How VPNs really work

Under the hood

I got asked an interesting question on X and I thought I’ll explore it here

VPN is often explained as this magical encrypted tunnel that “protects” your identity. But these descriptions are very abstract and often sometimes misleading.

I’m not an expert in networking but I know enough to explain what really happens under the hood when you enable a VPN. So I’m going to assume I’m talking to software engineers (those are my audience after all)

To know how VPN works, here is a simple example with an http server.

Let’s say you want to connect to Google (e.g. IP 1.2.3.4) port 80 let us assume your source ip is 6.6.6.6. This is really your public router IP and not your private laptop IP so I’m going to skip NAT for simplicity.

Normally with no VPN, your client sends a SYN segment to port 80 that goes into an IP packet with a destination IP 1.2.3.4 and source ip 6.6.6.6 and Google replies back directly to you with a SYN/ACK destination IP 6.6.6.6 and source IP 1.2.3.4 and this goes on.
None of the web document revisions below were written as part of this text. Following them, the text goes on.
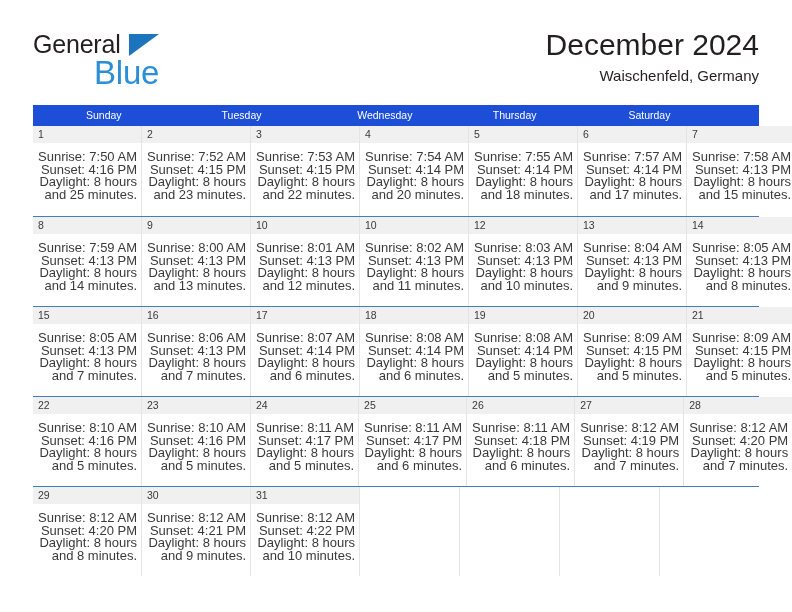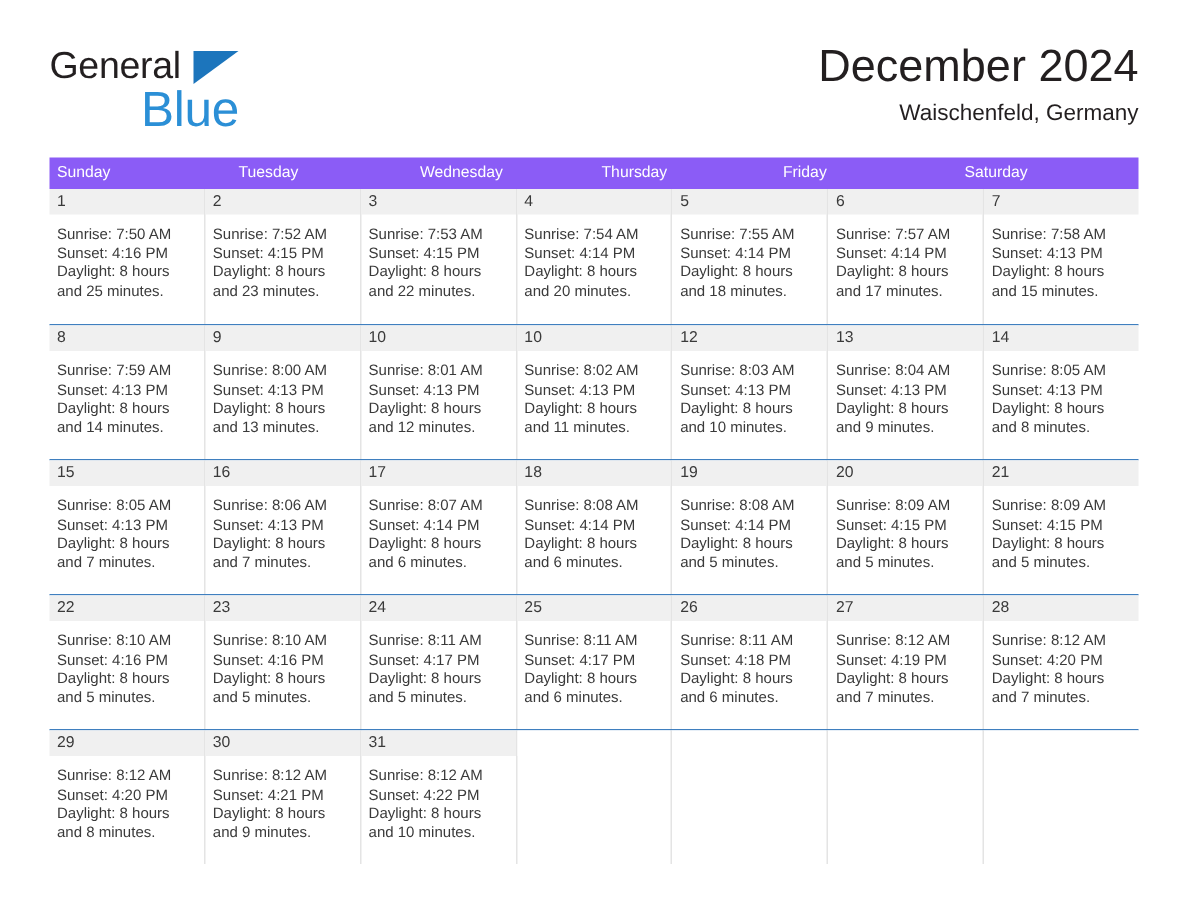--- a/index.html
+++ b/index.html
@@ -82,8 +82,9 @@
   }
   .weekday-row {
     display: flex;
-    background: #8b5cf6;
+    background: #1d4ed8;
     height: 21px;
+    padding-left: 48px;
   }
   .weekday {
     flex: 1 1 0;

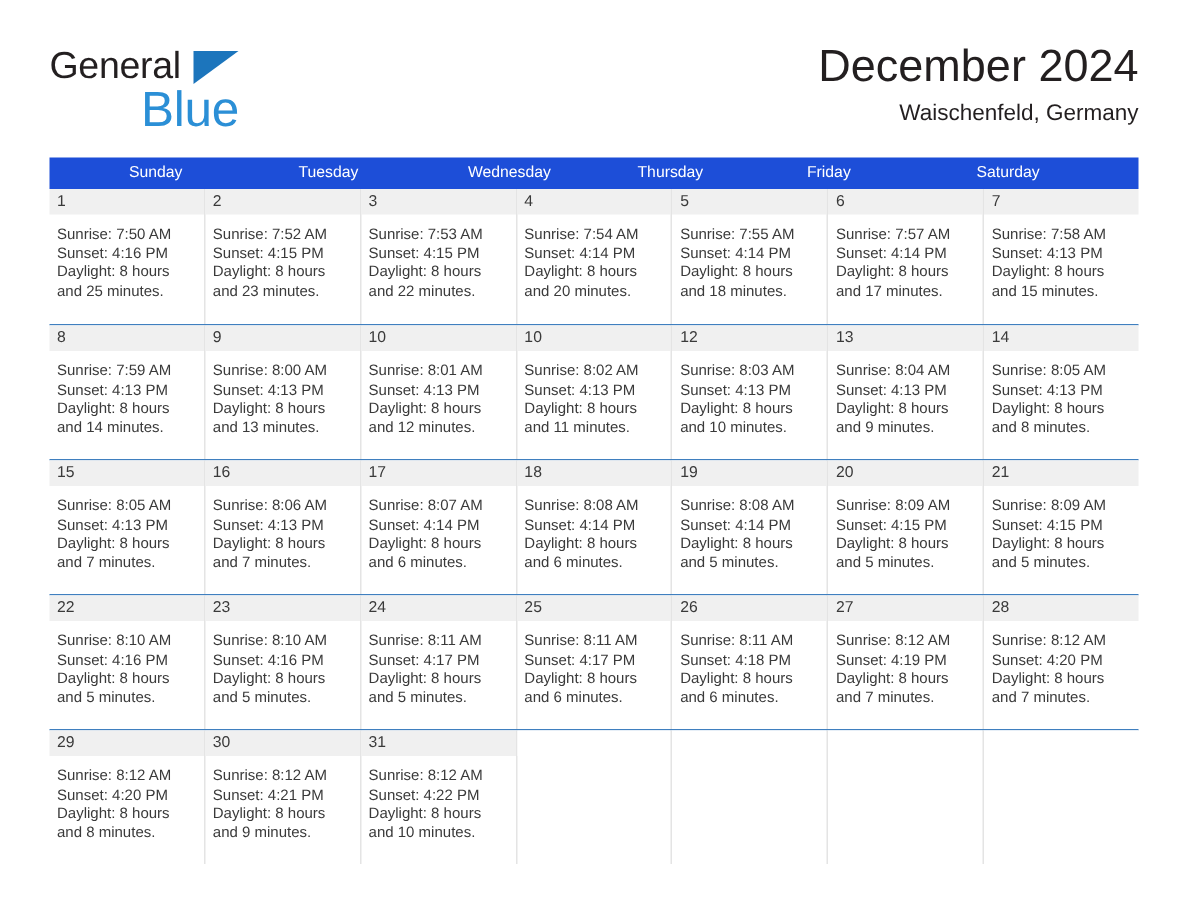--- a/index.html
+++ b/index.html
@@ -151,7 +151,6 @@
         <div class="weekday">Tuesday</div>
         <div class="weekday">Wednesday</div>
         <div class="weekday">Thursday</div>
-        <div class="weekday">Friday</div>
         <div class="weekday">Saturday</div>
       </div>
     <div id="weeks-container">

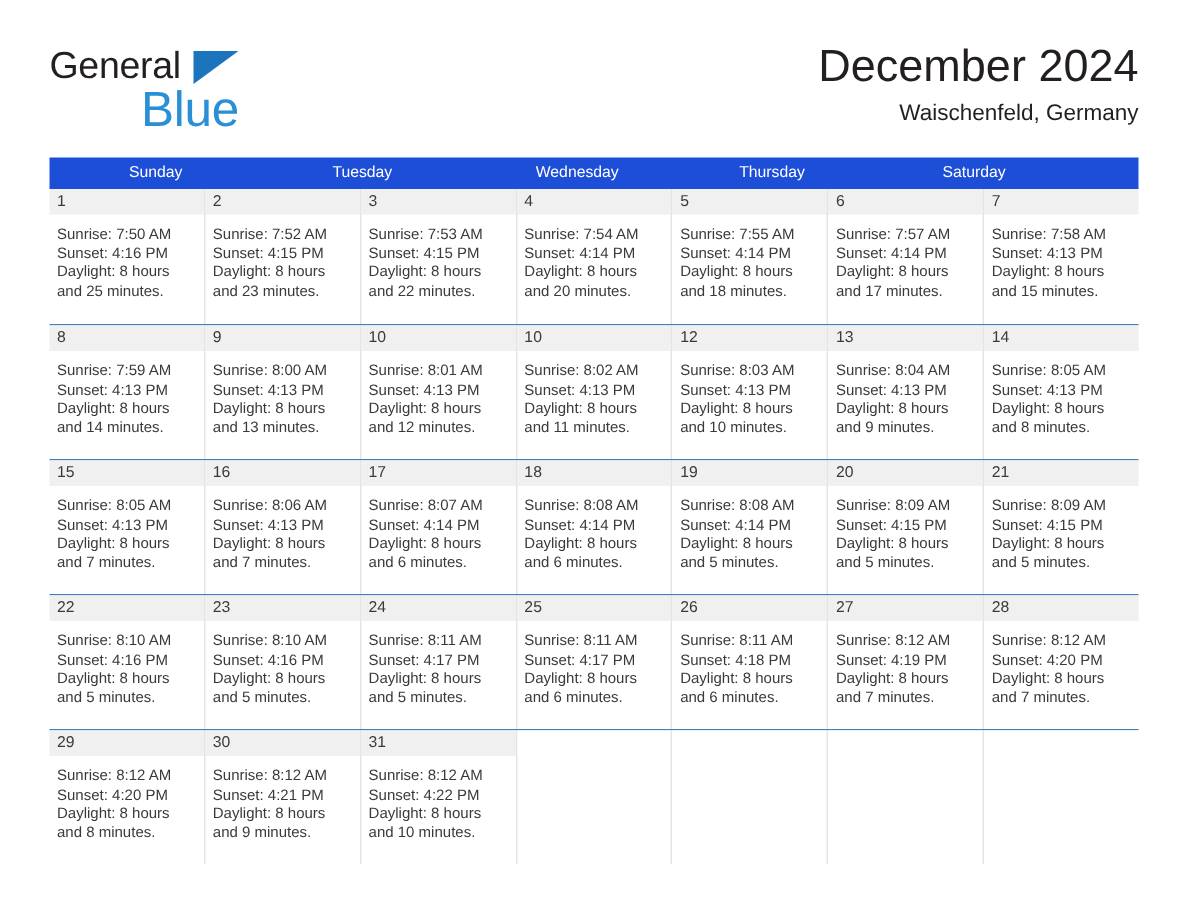--- a/index.html
+++ b/index.html
@@ -119,9 +119,10 @@
   .day-cell.empty .day-num { background: #ffffff; }
   .day-info {
     padding: 8px 4px 0 5px;
-    font-size: 10px;
+    font-size: 13px;
     line-height: 12.6px;
     color: #3a3a3a;
+    text-align: right;
   }
   .day-info div { white-space: nowrap; }
 </style>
Your ISP sees the IP packet you are sending back and forth to 1.2.3.4. They can choose to deep inspect it, and see the content, they (the ISP and pretty much anyone in between) can do that in case of plaintext HTTP (port 80) but not really on HTTPS (port 443).

Now say you deploy a UDP based VPN, and you use a VPN server on IP 3.3.3.3. The client still produces the SYN ip packet with destination 1.2.3.4 and source ip 6.6.6.6 but then the vpn client captures that IP packet, encrypts it and puts it on a new UDP datagram with VPN info and that UDP goes into a new IP packet destination ip is 3.3.3.3 source is 6.6.6.6.

That ip packet is what leaves your NIC, your ISP see you going to 3.3.3.3 and not (1.2.3.4) because that is encrypted and encapsulated in that outer ip packet vpn server receives the ip packet unpack decrypt it (complex logic must find the key etc) then sees that aha this guy want to go to 1.2.3.4 and creates a brand new ip packet (or reuse for zero copy) changing the source ip to its own 3.3.3.3 so the SYN reaches Google.

Google replies back to 3.3.3.3 with SYN/ACK the VPN server which knows that this packet must go to you (6.6.6.6)*, so it creates a new IP packet with its source ip as 3.3.3.3 and destination ip 6.6.6.6 and puts the SYN/ACK in it.

How does the VPN server know that this packet needs to go to 6.6.6.6? there might be many others who sent packets through the VPN to 1.2.3.4. That is why the VPN keeps a table of who connected to what. The IP address might not be enough to do the lookup so the VPN might use the source port to identify. And in some rare cases if two clients used the source source port, the VPN might have to change the source port too and not just the IP address.

So in summary the VPN does not terminate the TCP it simply passes the SYN all the way through so you get an end to end TCP connection between you and Google but through this encrypted tunnel.

Remember the same thing happen when you use TLS, the TLS client hello is forwarded all the way to Google through the VPN just like any other packet. That is why you also get an end-to-end encryption and the VPN cannot really read HTTPS traffic as well. That means yes you take the hit of double encryption and decryption when using VPN.

Why UDP and not TCP for VPN? You can but you might get TCP meltdown as the two congestion algorithm fight each other (outer and inner TCP connection). With UDP it is easy to retransmit only the lost packets and have a simpler retry logic without all the complexity of TCP.

Keep in mind that this is just one implementation you can build your own VPN protocol to achieve the same result.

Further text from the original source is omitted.